[EXTRACTED RECORDS Boundary: Start]

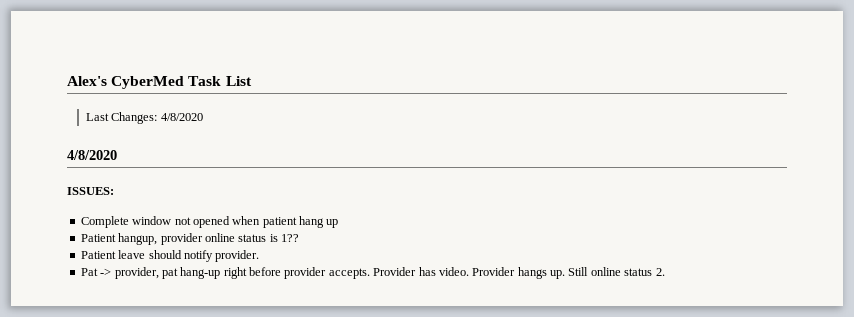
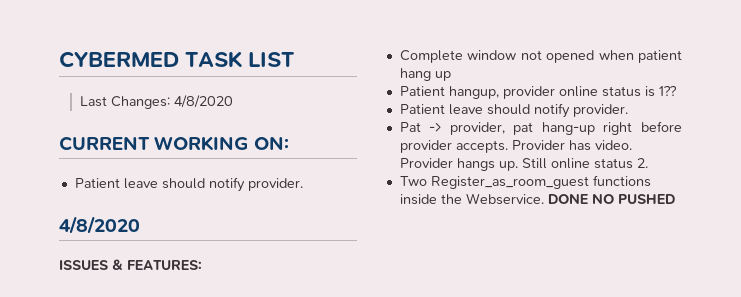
- Alex's CyberMed Task List
+ CYBERMED TASK LIST
  Last Changes: 4/8/2020
+ CURRENT WORKING ON:
+ Patient leave should notify provider.
  4/8/2020
- ISSUES:
+ ISSUES & FEATURES:
+ Two Register_as_room_guest functions inside the Webservice. DONE NO PUSHED

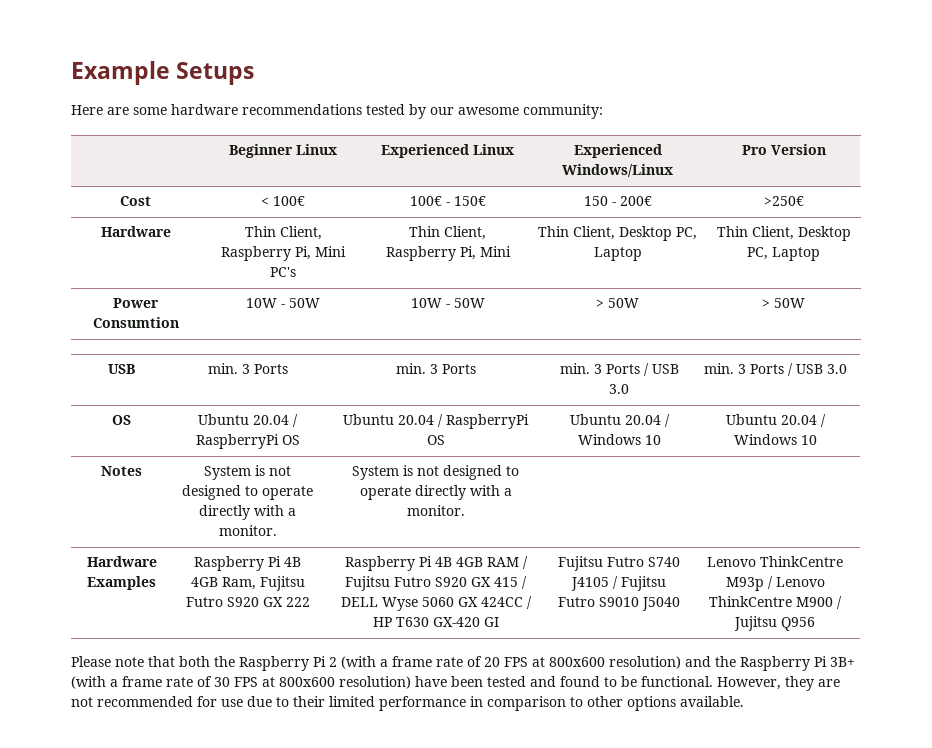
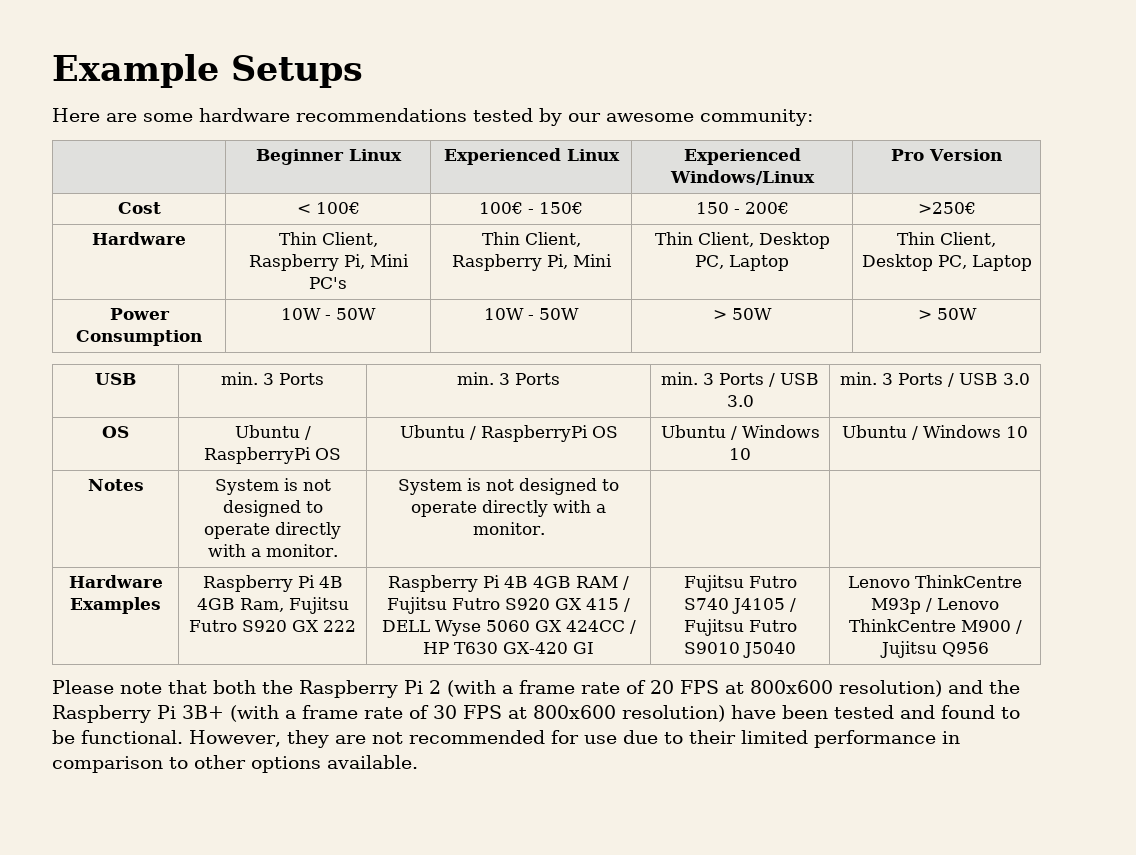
- Power Consumtion | 10W - 50W | 10W - 50W | > 50W | > 50W
+ Power Consumption | 10W - 50W | 10W - 50W | > 50W | > 50W
- OS | Ubuntu 20.04 / RaspberryPi OS | Ubuntu 20.04 / RaspberryPi OS | Ubuntu 20.04 / Windows 10 | Ubuntu 20.04 / Windows 10
+ OS | Ubuntu / RaspberryPi OS | Ubuntu / RaspberryPi OS | Ubuntu / Windows 10 | Ubuntu / Windows 10

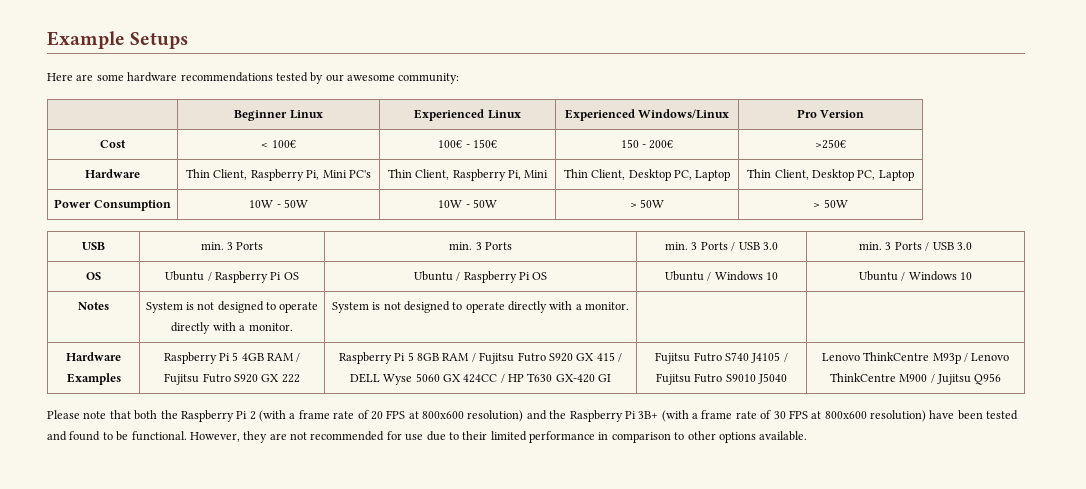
- OS | Ubuntu / RaspberryPi OS | Ubuntu / RaspberryPi OS | Ubuntu / Windows 10 | Ubuntu / Windows 10
+ OS | Ubuntu / Raspberry Pi OS | Ubuntu / Raspberry Pi OS | Ubuntu / Windows 10 | Ubuntu / Windows 10
- Raspberry Pi 4B 4GB Ram, Fujitsu Futro S920 GX 222
+ Raspberry Pi 5 4GB RAM / Fujitsu Futro S920 GX 222
- Raspberry Pi 4B 4GB RAM / Fujitsu Futro S920 GX 415 / DELL Wyse 5060 GX 424CC / HP T630 GX-420 GI
+ Raspberry Pi 5 8GB RAM / Fujitsu Futro S920 GX 415 / DELL Wyse 5060 GX 424CC / HP T630 GX-420 GI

[EXTRACTED RECORDS Boundary: End]

» **REQUIREMENT**:
Go through the entries above and copy each line holding the string "Ubuntu".

» **YOUR SOLUTION**:
- OS | Ubuntu 20.04 / RaspberryPi OS | Ubuntu 20.04 / RaspberryPi OS | Ubuntu 20.04 / Windows 10 | Ubuntu 20.04 / Windows 10
+ OS | Ubuntu / RaspberryPi OS | Ubuntu / RaspberryPi OS | Ubuntu / Windows 10 | Ubuntu / Windows 10
- OS | Ubuntu / RaspberryPi OS | Ubuntu / RaspberryPi OS | Ubuntu / Windows 10 | Ubuntu / Windows 10
+ OS | Ubuntu / Raspberry Pi OS | Ubuntu / Raspberry Pi OS | Ubuntu / Windows 10 | Ubuntu / Windows 10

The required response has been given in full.